• [WHAT YOU SHOULD DO]:
Repeat every entry exactly. Pictures stay out.

Code change snippets:
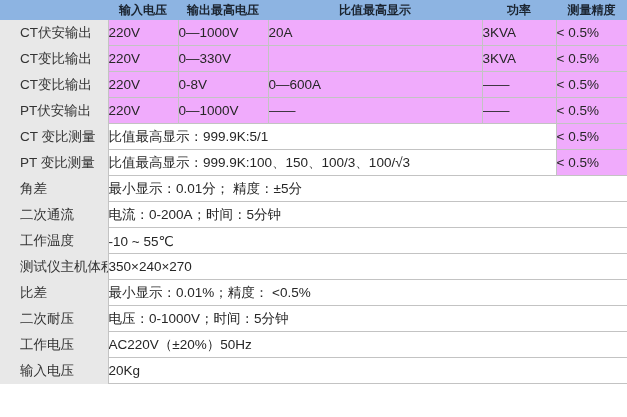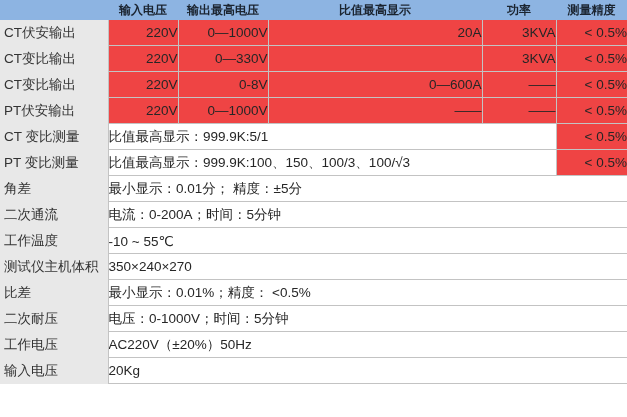--- a/index.html
+++ b/index.html
@@ -14,24 +14,24 @@
     background:#8DB4E2; height:20px; padding:0;
     font-size:12px; font-weight:bold; color:#1b2430;
     text-align:center; border:none; overflow:hidden; white-space:nowrap;
   }
   tbody td {
     height:25px; padding:0; font-size:13.5px; color:#262626;
     overflow:hidden; white-space:nowrap; vertical-align:middle;
   }
   td.label {
     background:#E8E8E8; border:none; text-align:left;
-    padding-left:4px; color:#333333;
+    padding-left:20px; color:#333333;
   }
   td.val {
-    background:#ef4444; border:1px solid #C3C3C3; text-align:right;
+    background:#f0abfc; border:1px solid #C3C3C3; text-align:left;
   }
   td.content {
     background:#ffffff; border:1px solid #C3C3C3; text-align:left;
   }
   tbody tr:first-child td.val { border-top:none; }
   tbody tr td:last-child { border-right:none; }
 </style>
 </head>
 <body>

• [OUTPUT FOR THIS TASK]:
--- a/index.html
+++ b/index.html
@@ -14,24 +14,24 @@
     background:#8DB4E2; height:20px; padding:0;
     font-size:12px; font-weight:bold; color:#1b2430;
     text-align:center; border:none; overflow:hidden; white-space:nowrap;
   }
   tbody td {
     height:25px; padding:0; font-size:13.5px; color:#262626;
     overflow:hidden; white-space:nowrap; vertical-align:middle;
   }
   td.label {
     background:#E8E8E8; border:none; text-align:left;
-    padding-left:4px; color:#333333;
+    padding-left:20px; color:#333333;
   }
   td.val {
-    background:#ef4444; border:1px solid #C3C3C3; text-align:right;
+    background:#f0abfc; border:1px solid #C3C3C3; text-align:left;
   }
   td.content {
     background:#ffffff; border:1px solid #C3C3C3; text-align:left;
   }
   tbody tr:first-child td.val { border-top:none; }
   tbody tr td:last-child { border-right:none; }
 </style>
 </head>
 <body>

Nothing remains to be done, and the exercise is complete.